→ **Task**
The answer must repeat every record exactly, with no pictures in it.

→ **Data items**

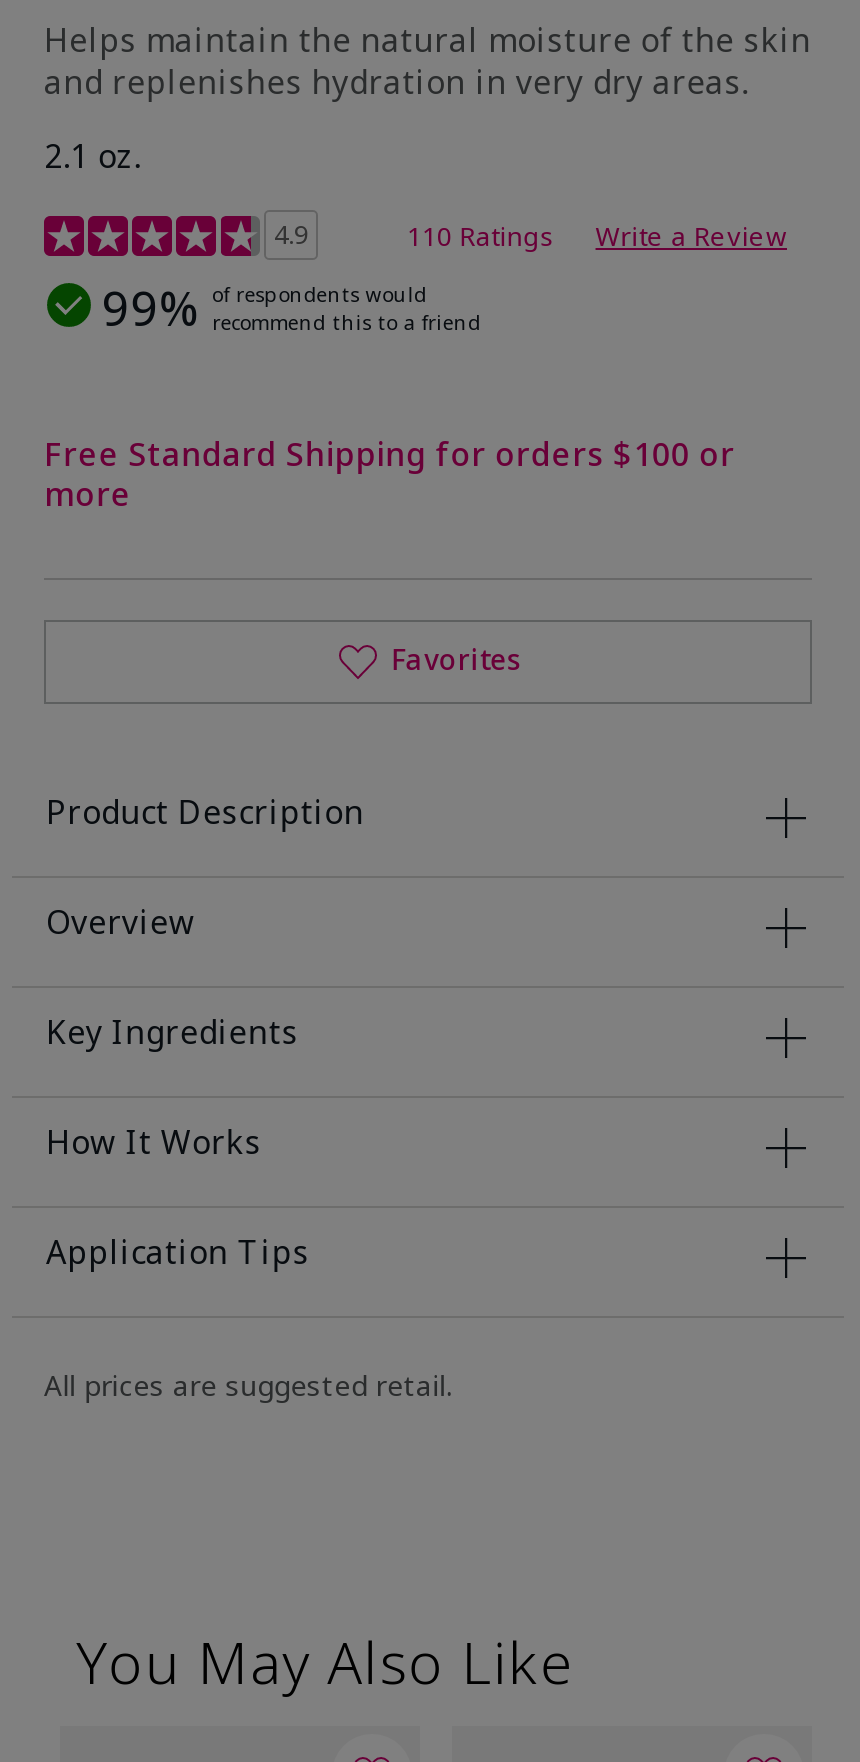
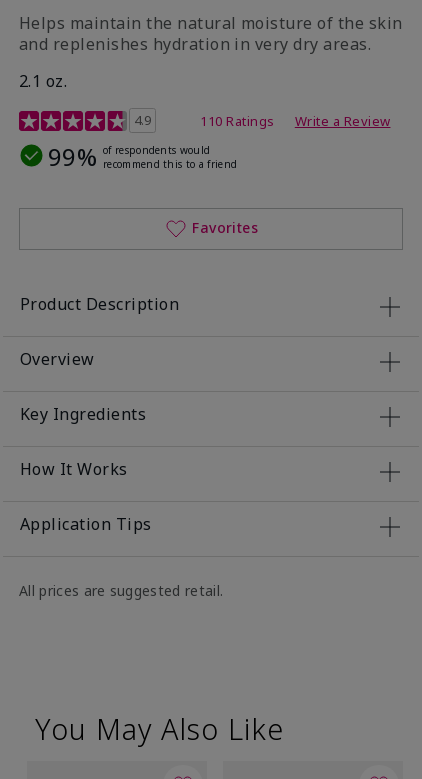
- Free Standard Shipping for orders $100 or
- more
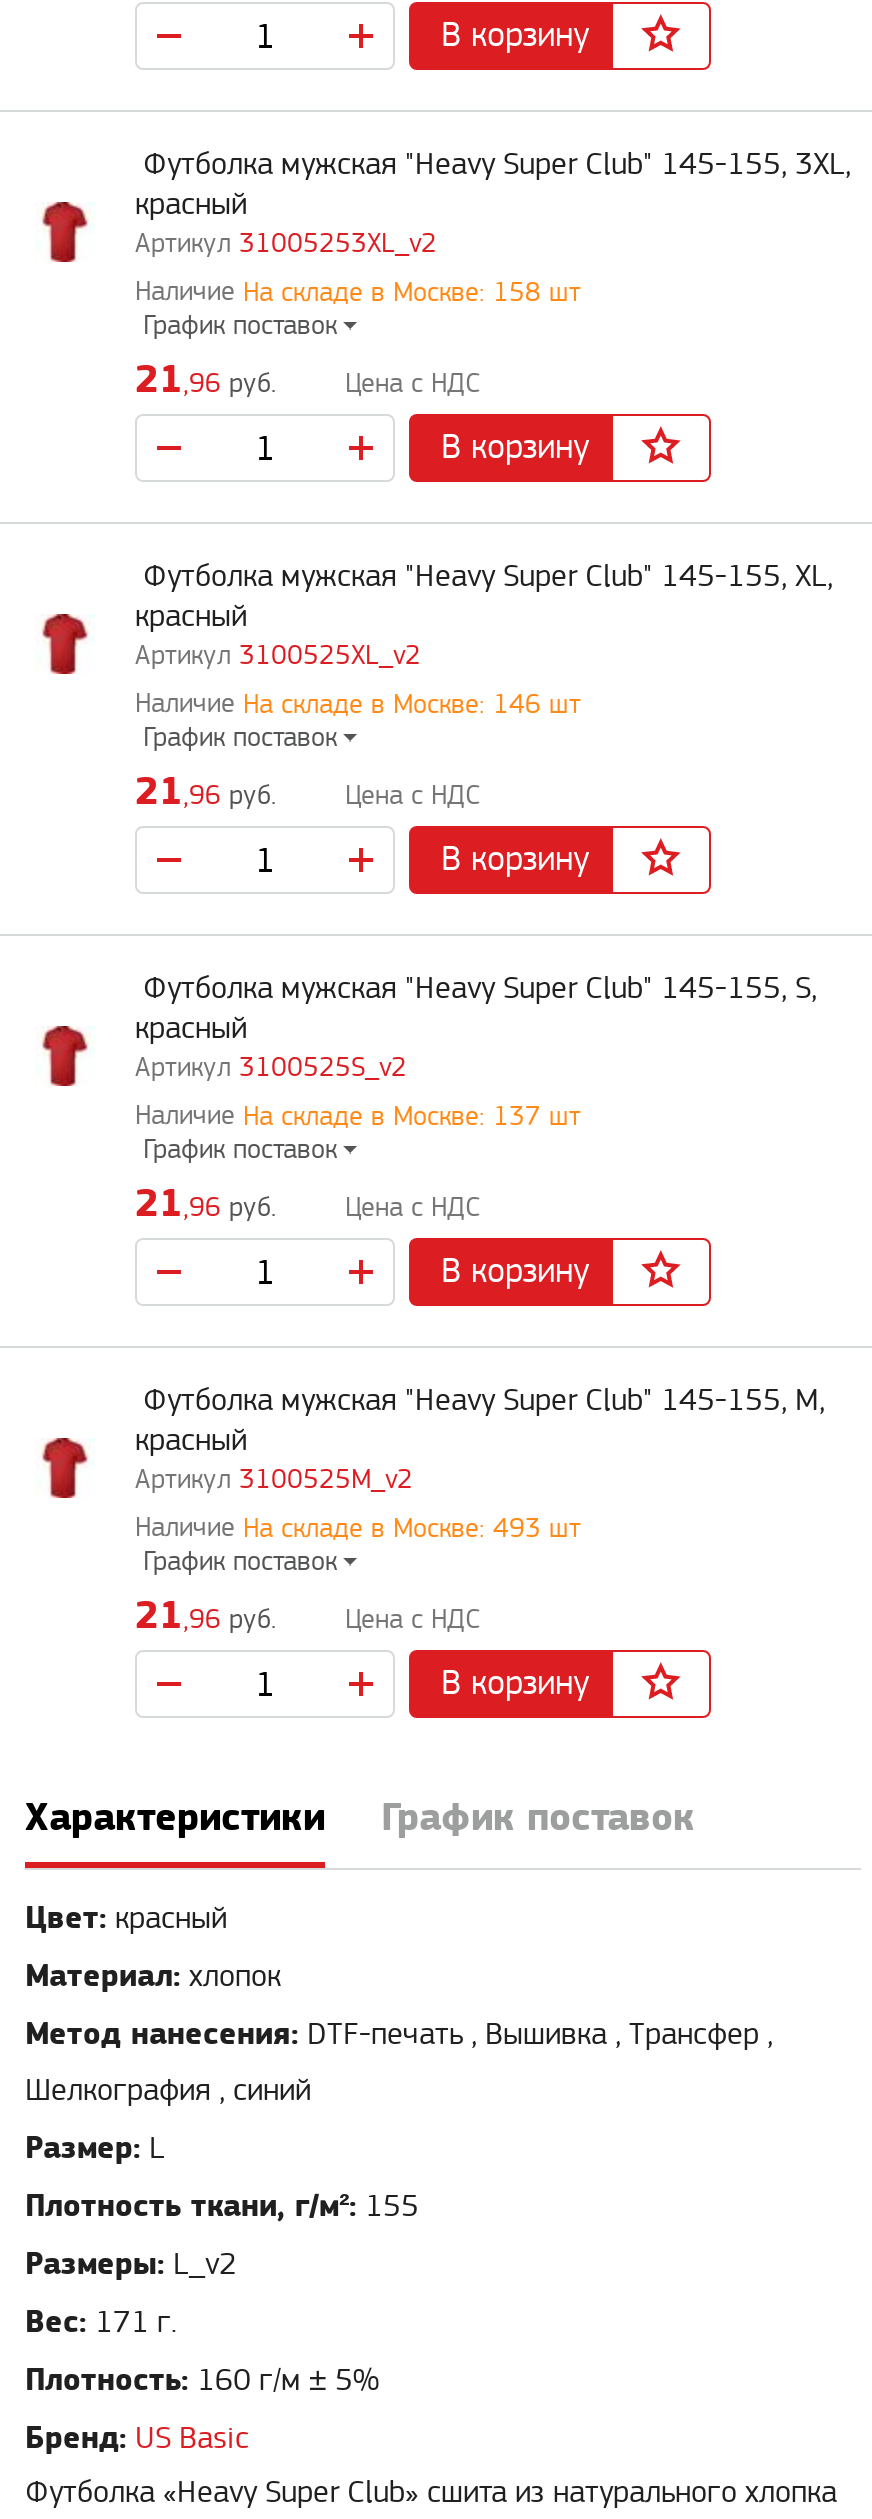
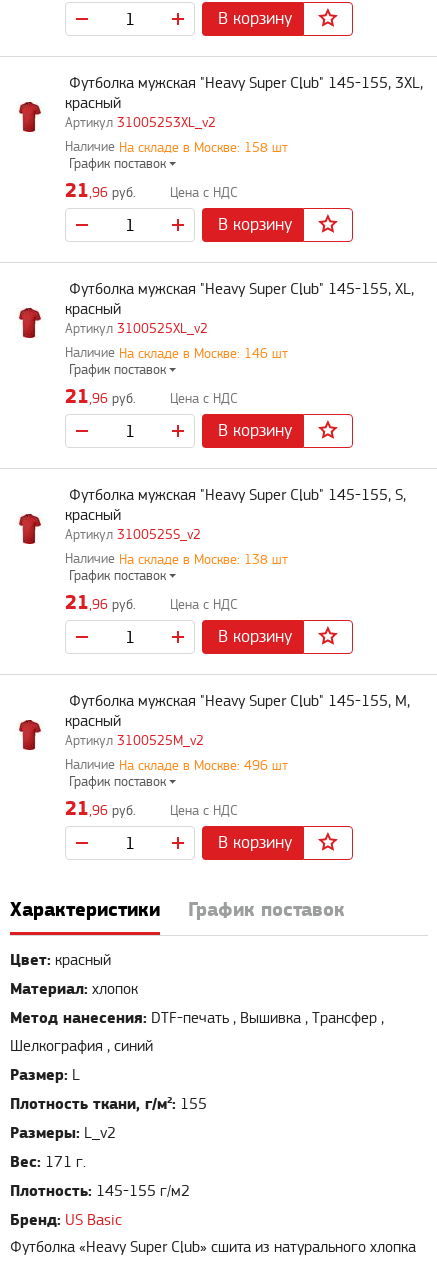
- На складе в Москве: 137 шт
+ На складе в Москве: 138 шт

- На складе в Москве: 493 шт
+ На складе в Москве: 496 шт

- Плотность: 160 г/м ± 5%
+ Плотность: 145-155 г/м2
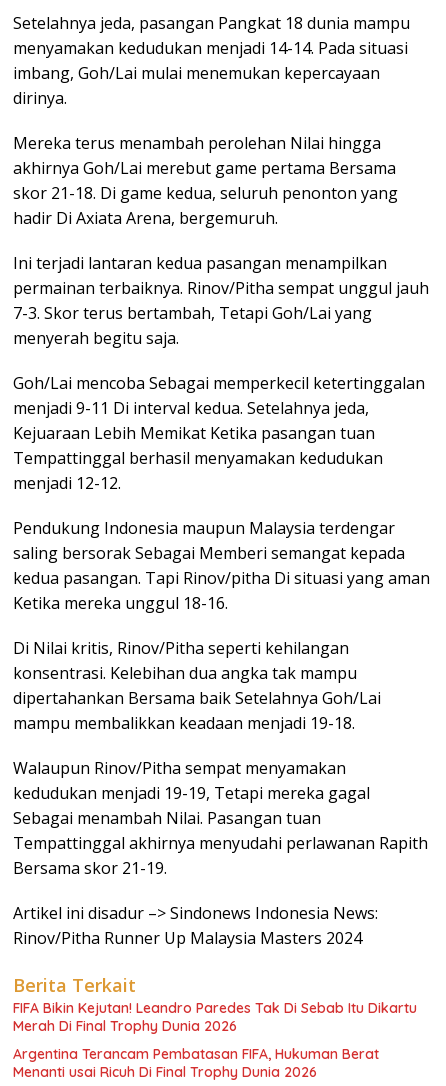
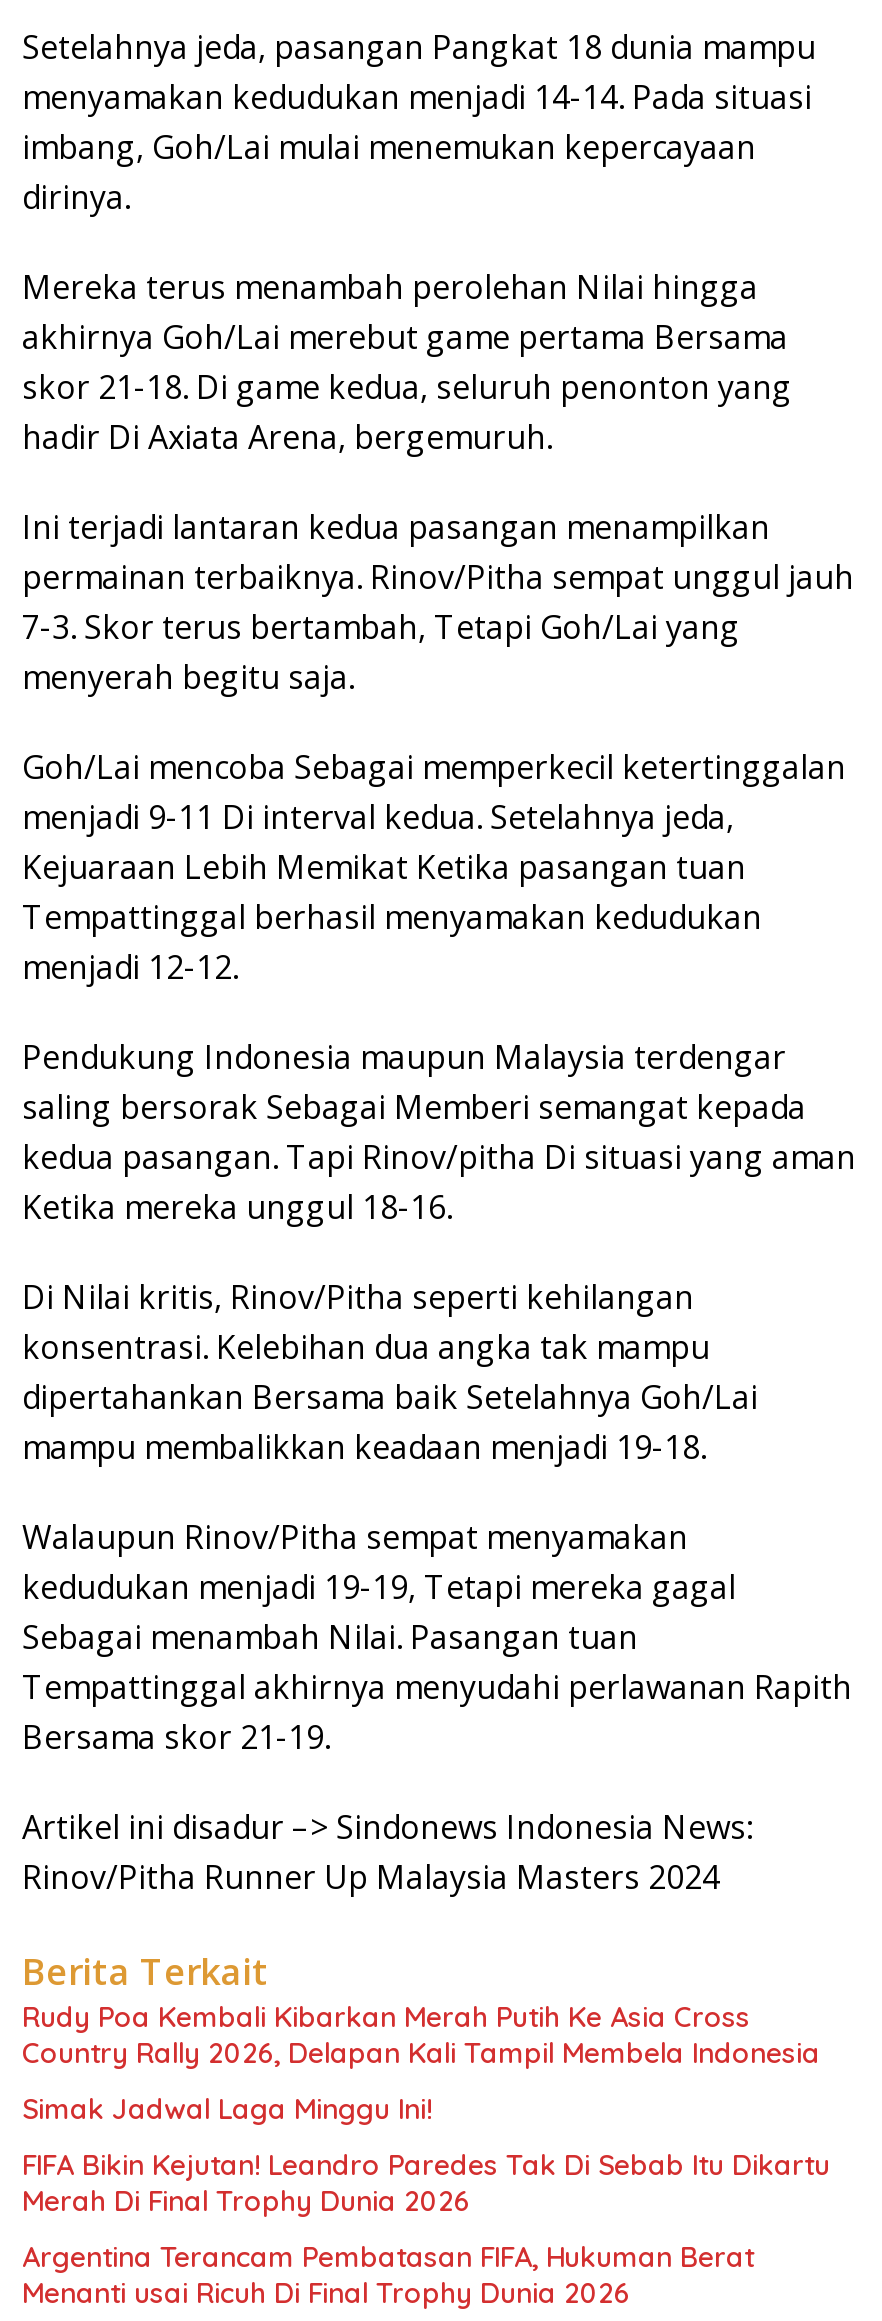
+ Rudy Poa Kembali Kibarkan Merah Putih Ke Asia Cross
+ Country Rally 2026, Delapan Kali Tampil Membela Indonesia
+ Simak Jadwal Laga Minggu Ini!
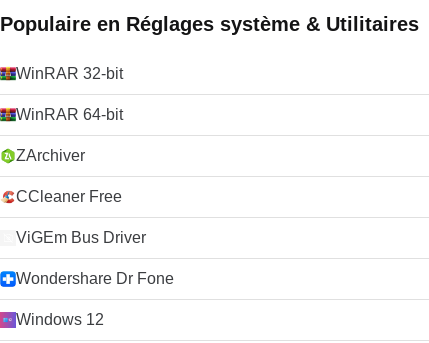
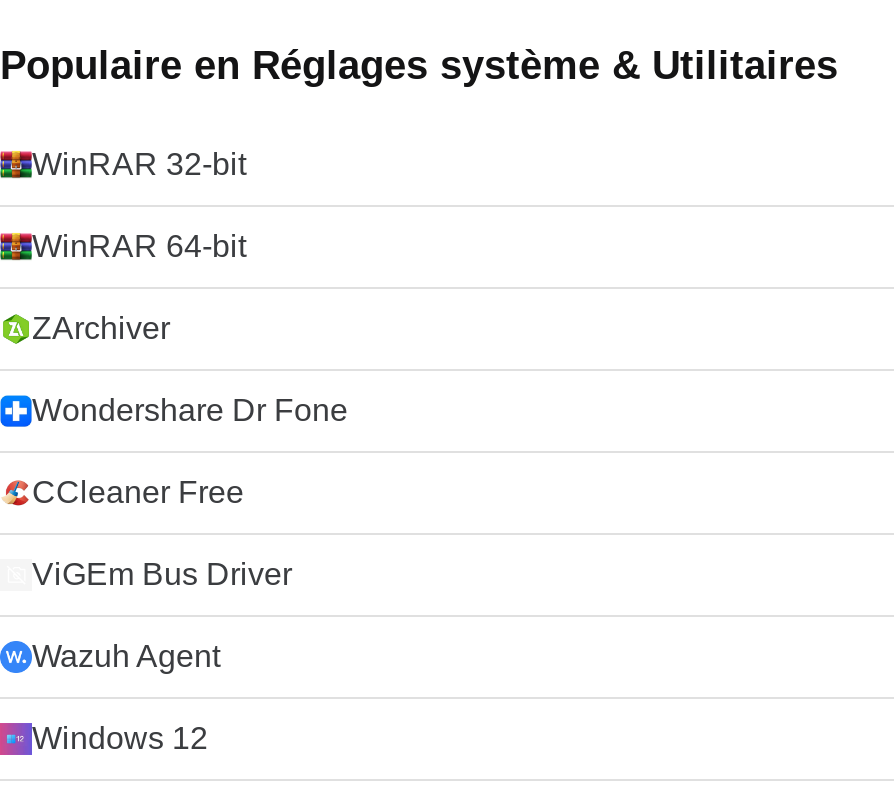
+ Wazuh Agent

moved up: Wondershare Dr Fone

→ **Worked solution**
- Free Standard Shipping for orders $100 or
- more
- На складе в Москве: 137 шт
+ На складе в Москве: 138 шт

- На складе в Москве: 493 шт
+ На складе в Москве: 496 шт

- Плотность: 160 г/м ± 5%
+ Плотность: 145-155 г/м2
+ Rudy Poa Kembali Kibarkan Merah Putih Ke Asia Cross
+ Country Rally 2026, Delapan Kali Tampil Membela Indonesia
+ Simak Jadwal Laga Minggu Ini!
+ Wazuh Agent

moved up: Wondershare Dr Fone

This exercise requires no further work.